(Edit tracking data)
◆ ◆ ◆

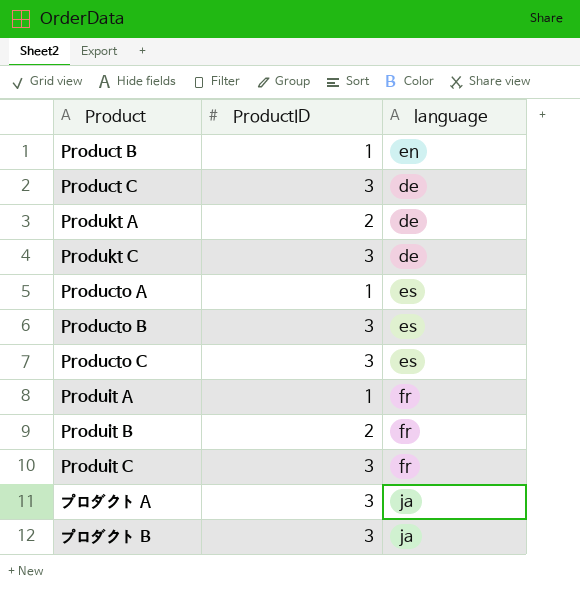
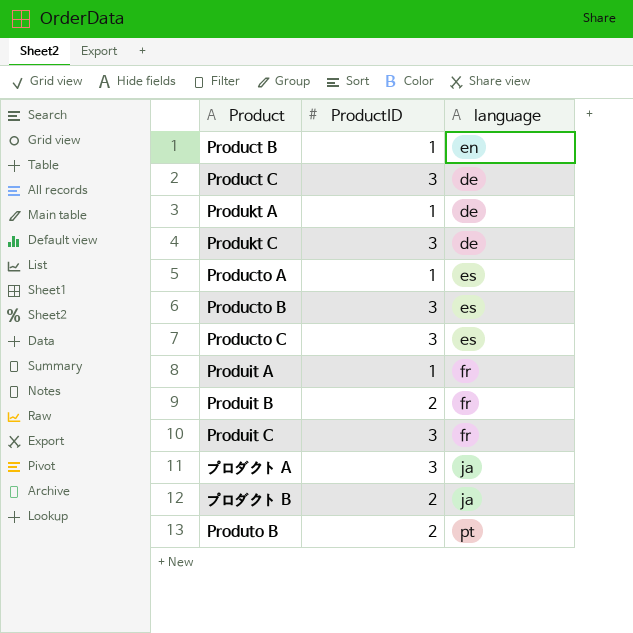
Produkt A | ProductID: 2 -> 1
プロダクト B | ProductID: 3 -> 2
row Produto B: none -> 2 | pt

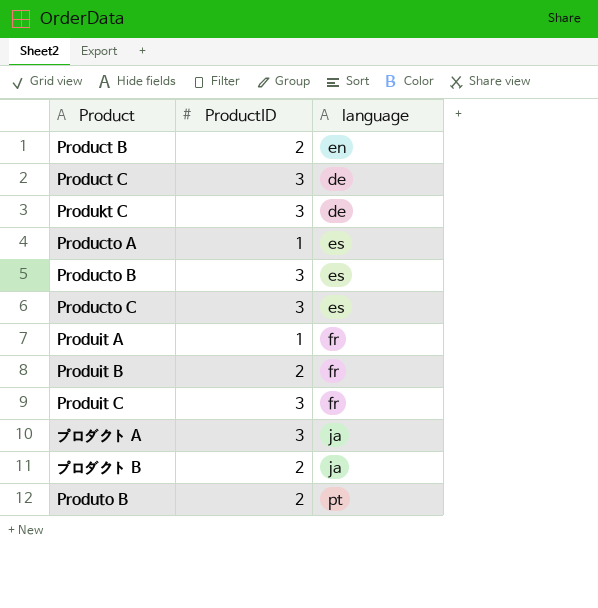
row Produkt A: 1 | de -> none
Product B | ProductID: 1 -> 2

◆ ◆ ◆

All entries above, minus the pictures, should be repeated exactly.

* Task response:
Produkt A | ProductID: 2 -> 1
プロダクト B | ProductID: 3 -> 2
row Produto B: none -> 2 | pt

row Produkt A: 1 | de -> none
Product B | ProductID: 1 -> 2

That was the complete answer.